Administrative info:
Topic to be discussed at the second meeting .
Responsible supervisor(s):
The standard analyses for focus involve simple sentences without further embedding as in (1). As discussed in Topic I, things get already more complicated if we only look inside DPs like in (2).
(1) John only introduced BILL to John. (2) John only intrudeced the DUTCH professor to one of the GERMAN professors.
However, arguably, such examples can be reduced to fairly simple QUD-s such as:
Things get much more complicated with foci in conditionals and appositives:
(3) If only JOHN is going to be kissed by Mary, I will go home.
(4) John, who only kissed MARY twice, will be there.
(5) If John, who only kissed MARY twice, is going to be kissed by Mary, I will go home.
Such constructions involve some modeling problems:
a. Do foci in such contexts also signal the answer to a question? b. Is that the question under discussion or some other question? c. How does that question relate to the question under discussion? Roberts et al 2010 d. Probably we need some notion of “local” questions for these constructions. Beaver & Coppock 2011/12
If we think of discourse as organized in terms of a stack of questions under discussion, how can we integrate questions answered by foci in conditionals and appositives into a coherent discourse?
Observations:
a. Conditionals don't seem to answer questions. Rawlins, and many others.
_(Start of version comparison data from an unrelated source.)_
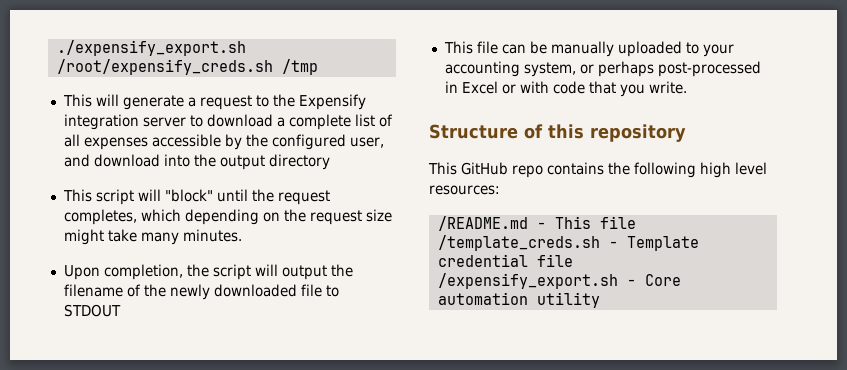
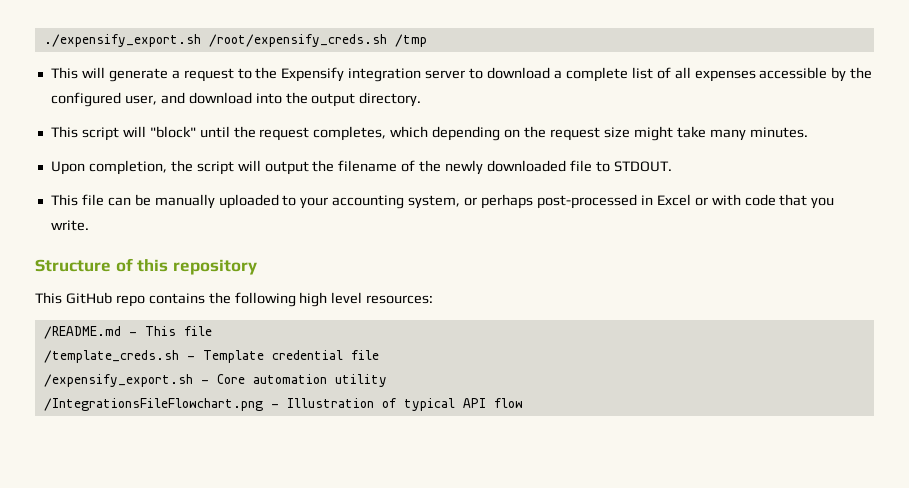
[268,154,330,170] directory -> [359,92,422,107] directory.
[63,304,121,317] STDOUT -> [613,161,672,172] STDOUT.
(600, 300) none -> [43,398,523,411] // /IntegrationsFileFlowchart.png - Illustration of typical API flow

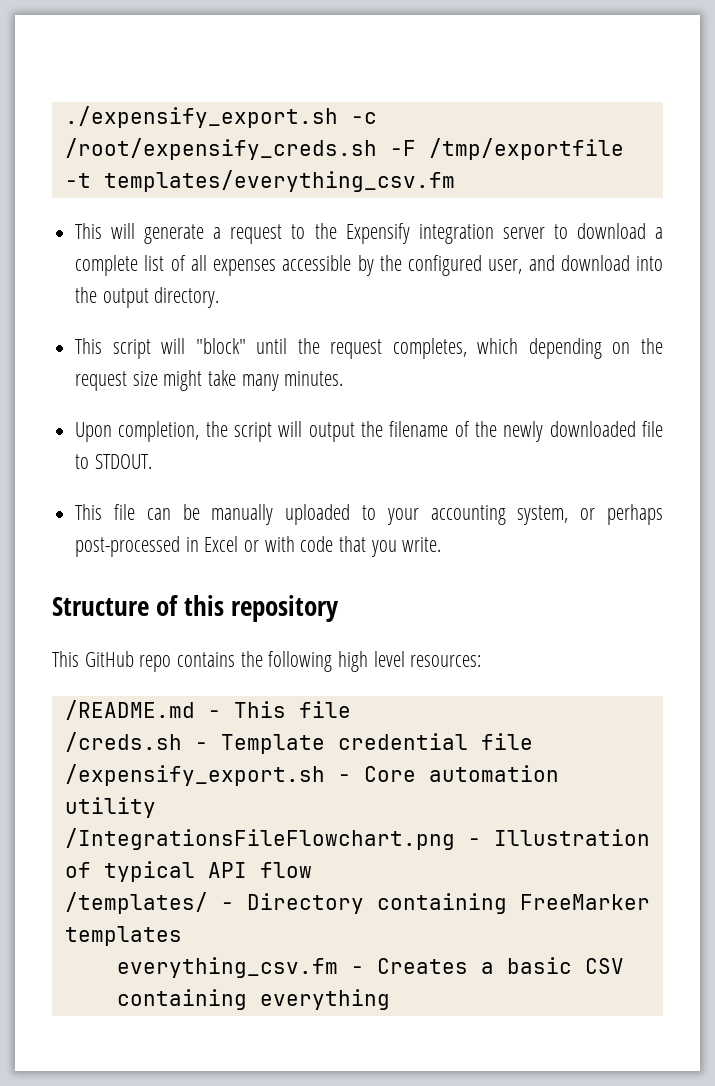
[208,34,427,47] /root/expensify_creds.sh /tmp -> [350,112,377,124] [64,138,624,160] [64,170,455,192] -c /root/expensify_creds.sh -F /tmp/exportfile -t templates/everything_csv.fm
[43,350,179,363] /template_creds.sh -> [64,732,182,752] /creds.sh
(523, 403) none -> [64,892,650,914] [64,926,182,946] [116,957,624,978] [116,989,390,1010] // /templates/ - Directory containing FreeMarker templates // everything_csv.fm - Creates a basic CSV containing everything

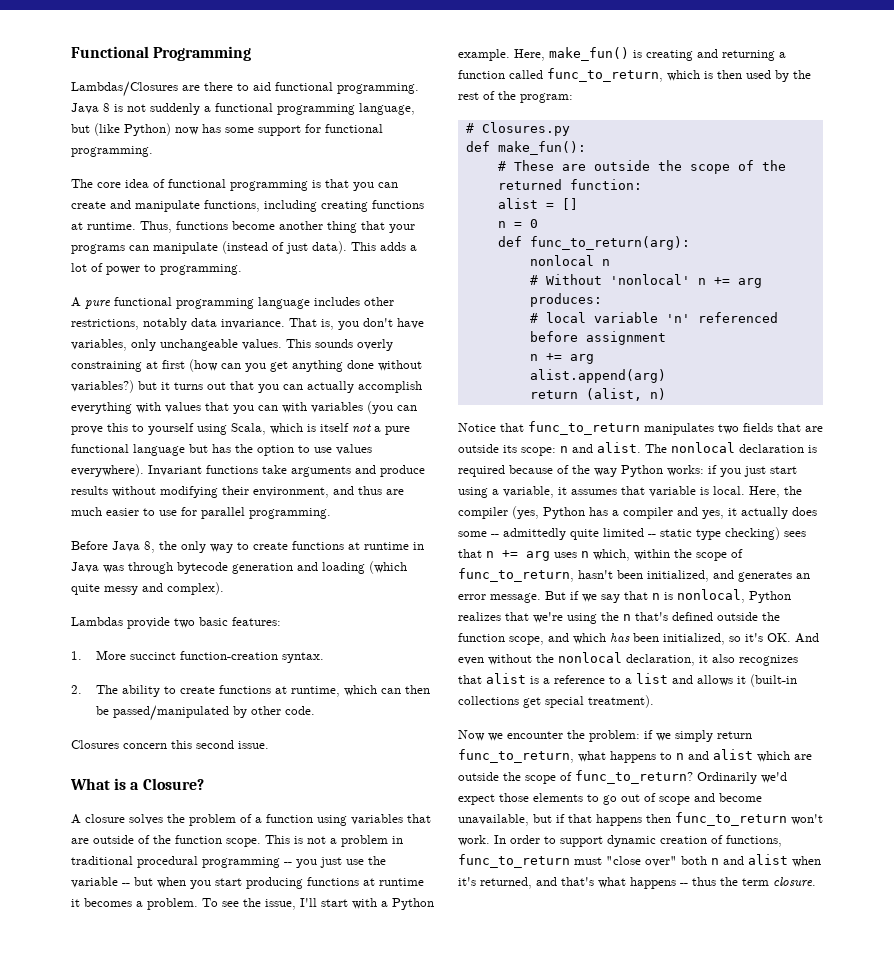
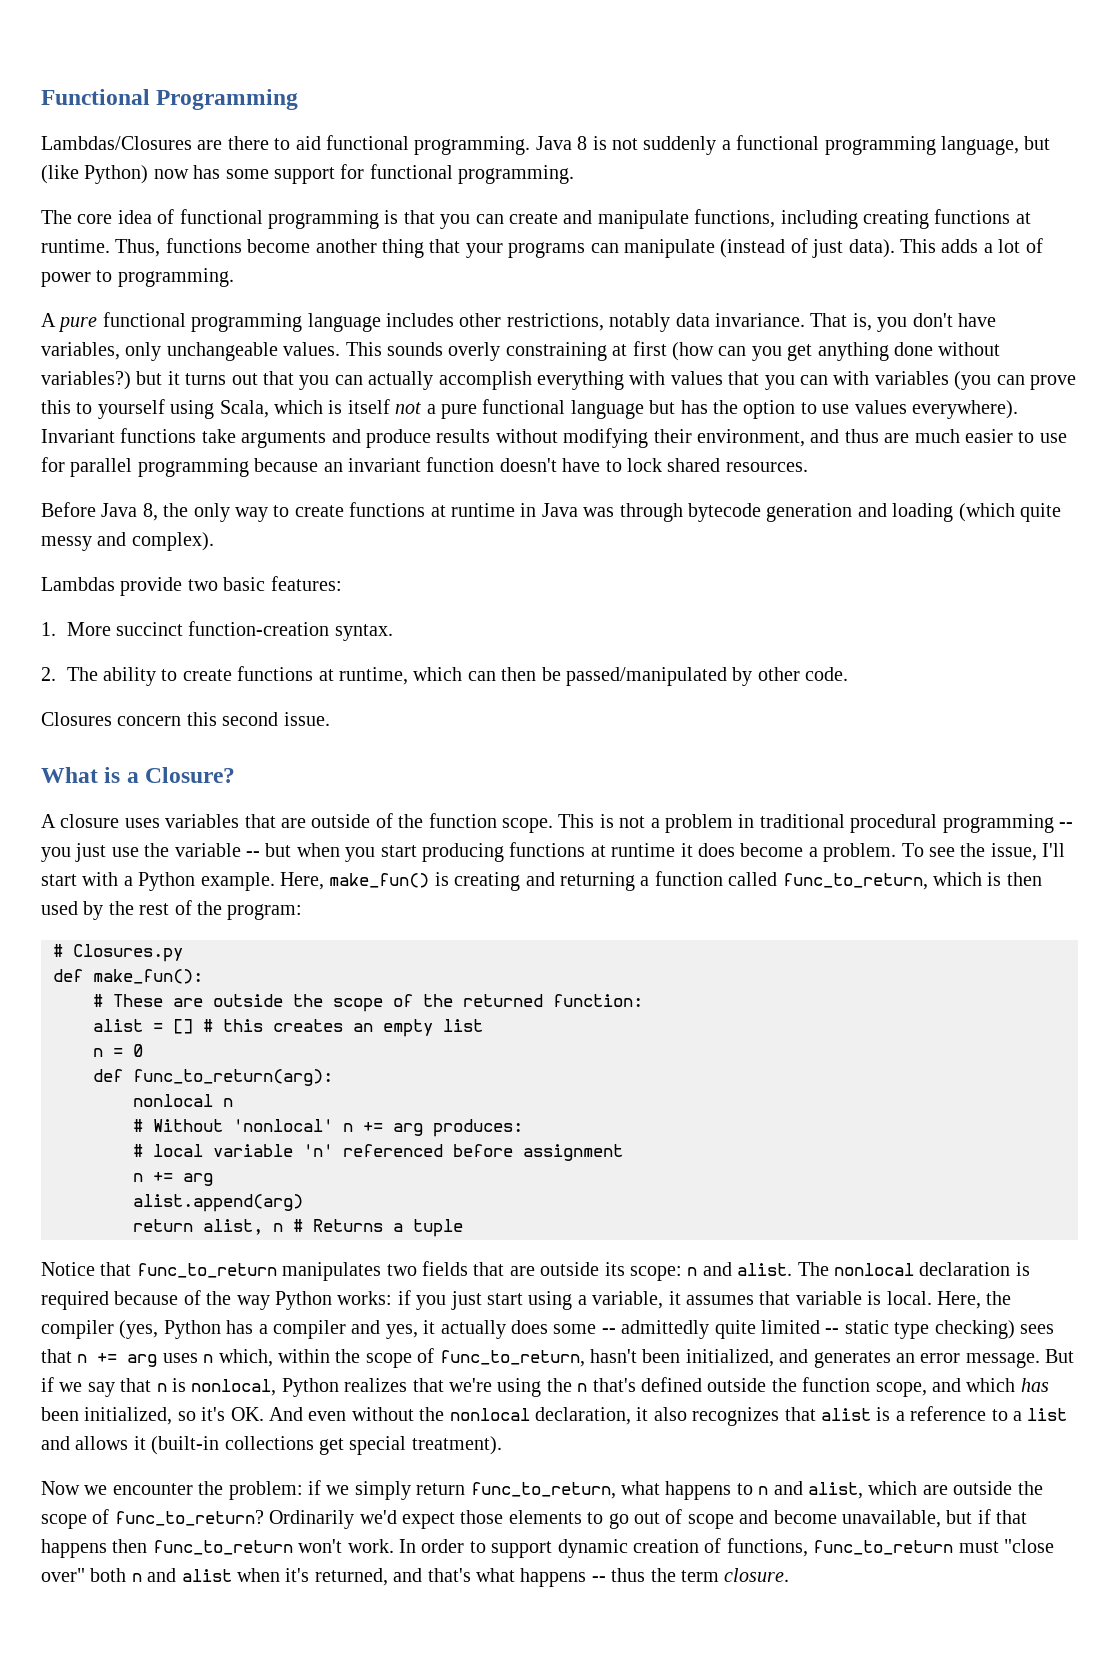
[249,508,331,519] programming. -> [137,457,808,477] programming because an invariant function doesn't have to lock shared resources.
[129,814,347,826] solves the problem of a function using -> [124,818,160,828] uses
[84,898,132,907] becomes -> [697,843,804,857] does become
(578, 204) none -> [203,1019,483,1037] # this creates an empty list
[585,388,666,401] (alist, n) -> [203,1219,463,1237] alist, n # Returns a tuple
[713,749,753,760] alist -> [807,1482,863,1499] alist,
i) What is their discourse function? ii) How do they relate to quantificational structures, e.g. the universal quantifier. iii) In fact, sometimes they do answer question, as in (5')
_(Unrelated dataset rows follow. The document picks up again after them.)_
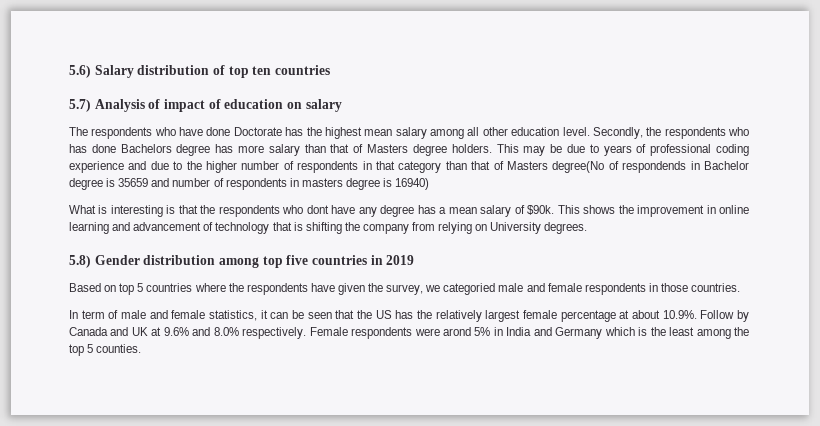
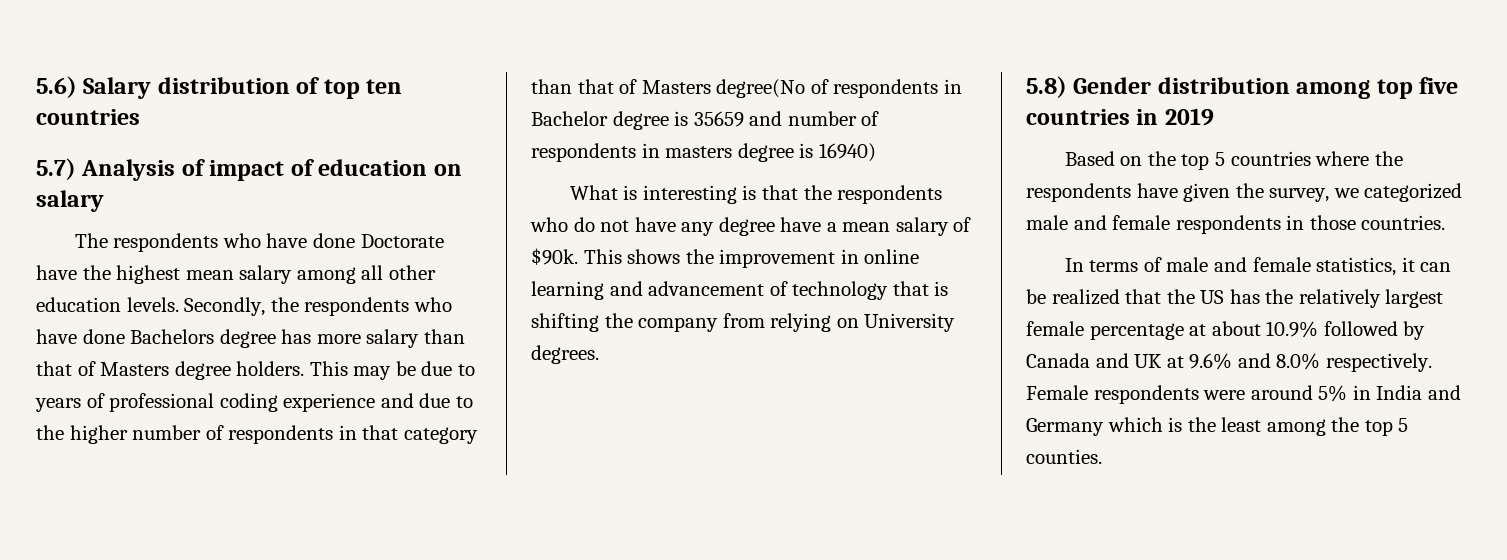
[285,127,304,136] has -> [36,265,77,280] have
[562,127,590,136] level. -> [126,297,179,312] levels.
[69,144,87,153] has -> [36,329,77,344] have
[622,161,687,173] respondends -> [833,79,939,98] respondents
[306,205,329,214] dont -> [573,217,630,232] do not
[417,205,436,214] has -> [780,217,822,232] have
(117, 288) none -> [1147,151,1176,166] the
[443,283,496,295] categoried -> [1364,183,1463,202] categorized
[81,310,105,319] term -> [1089,260,1139,272] terms
[307,312,332,319] seen -> [1051,289,1120,305] realized
[662,310,735,319] 10.9%. Follow -> [1266,321,1398,338] 10.9% followed
[442,327,471,336] arond -> [1250,385,1313,400] around

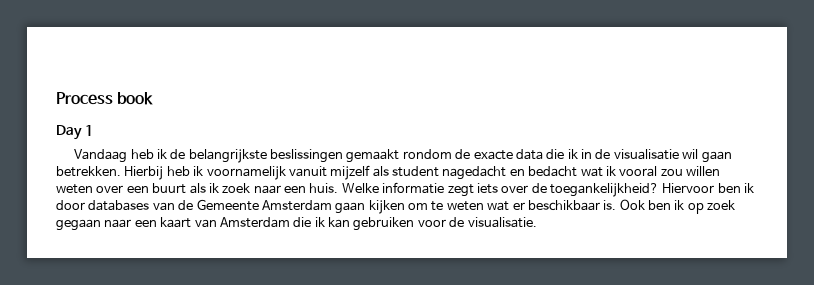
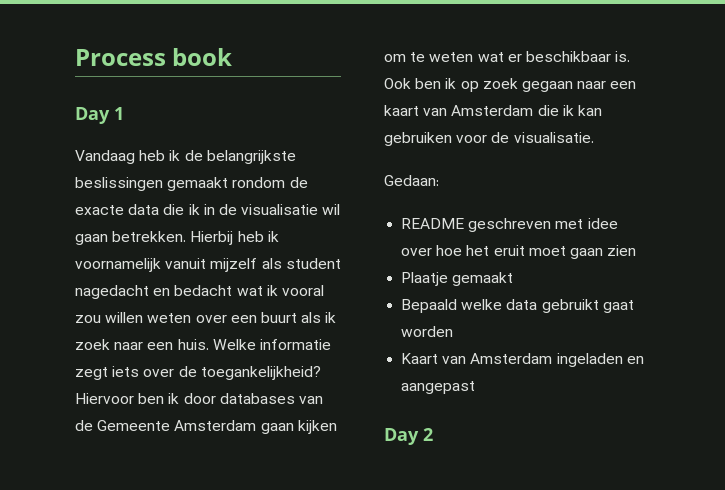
(537, 222) none -> [384,175,439,186] [401,218,618,232] [401,245,637,259] [401,272,514,286] [401,299,634,313] [401,326,454,337] [401,353,644,367] [401,381,476,394] [384,428,433,445] // Gedaan: // README geschreven met idee over hoe het eruit moet gaan zien // Plaatje gemaakt // Bepaald welke data gebruikt gaat worden // Kaart van Amsterdam ingeladen en aangepast // Day 2

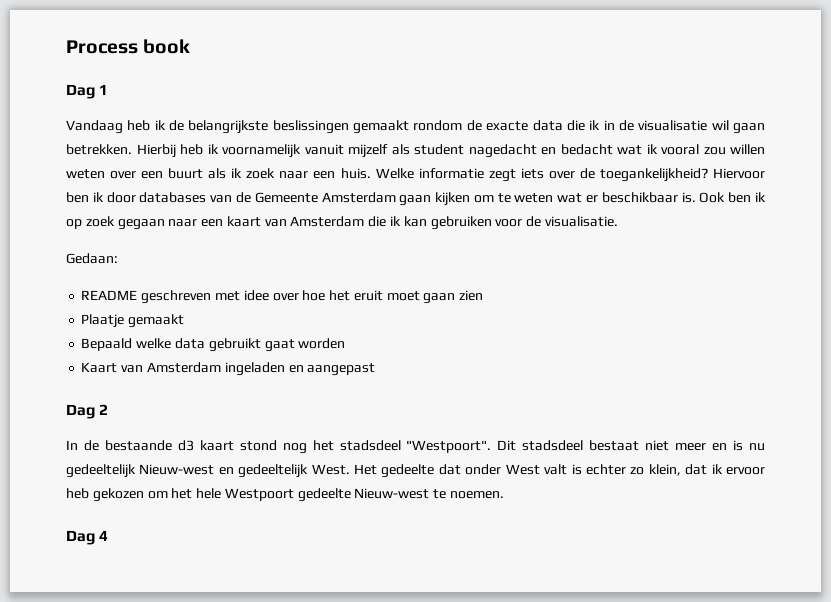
[75,107,110,124] Day -> [66,84,95,99] Dag
[384,428,419,445] Day -> [66,404,95,419] Dag
(433, 434) none -> [66,440,766,454] [66,464,765,478] [66,488,505,502] [66,530,109,545] // In de bestaande d3 kaart stond nog het stadsdeel "Westpoort". Dit stadsdeel bestaat niet meer en is nu gedeeltelijk Nieuw-west en gedeeltelijk West. Het gedeelte dat onder West valt is echter zo klein, dat ik ervoor heb gekozen om het hele Westpoort gedeelte Nieuw-west te noemen. // Dag 4

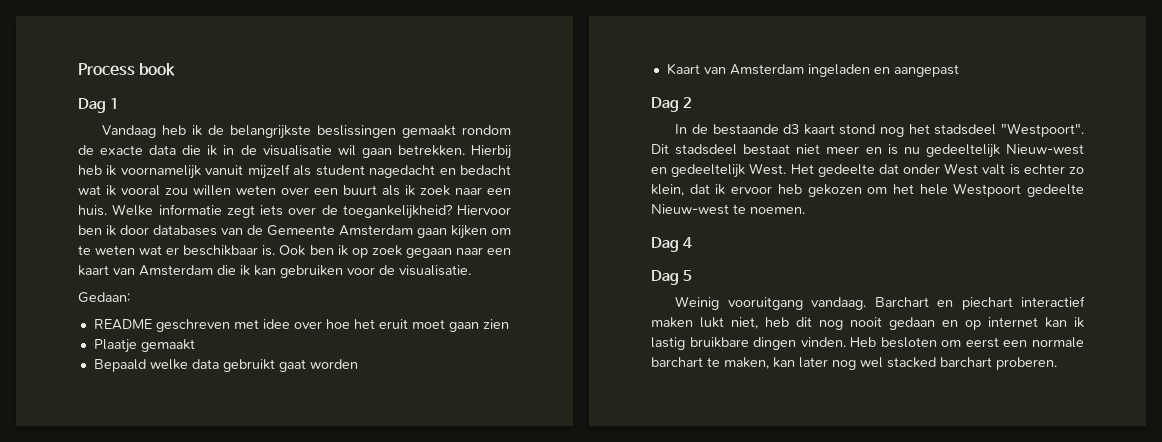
(109, 535) none -> [651,270,692,285] [675,296,1085,310] [651,317,1084,330] [651,337,1084,350] [651,357,1057,370] // Dag 5 // Weinig vooruitgang vandaag. Barchart en piechart interactief maken lukt niet, heb dit nog nooit gedaan en op internet kan ik lastig bruikbare dingen vinden. Heb besloten om eerst een normale barchart te maken, kan later nog wel stacked barchart proberen.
(5') A: Under which conditions do you kiss Mary? B: I only kiss her, if she tells me that she loves me.
b. appositives seem to be independent of the QUD (not at issue) Roberts et al 2010, Potts 2005 c. nevertheless we get the full range of focus phenomena including accents and focus sensitive particles in both types of environments.
a. We get contrasts between conditions as in (6). Apparently there must be some way in which the “local” questions are not so local, i.e. the foci in each of them can somehow interact with the other one. Prosody seems to indicate that we need a fairly complex discourse structure. (Zeevat 2012)
(6) If JOHN loves Mary, I am happy, but if MAX loves Mary, I am unhappy.
Intuitively, it seems that (6) relates to two questions simultaneously, where Q2 serves to modify Q1 in some sense, as roughly indicated in Q3:
Q1: Under which conditions are you (un)happy? Q2: Who loves Mary Q3: Under which conditions of the form 'x loves Mary' are you (un)happy.
The final paraphrase looks suspiciously close to the semantic analysis of inidrect scope marking by Dayal (??) and Lipták & Zimmermann (2007), to which the analysis of local question phenomena might extend.
Finally, the bigger questions to be addressed are
(i) How do these observations and data relate to a question-based discourse model?; and (ii) How do they relate to the notion of at-issueness?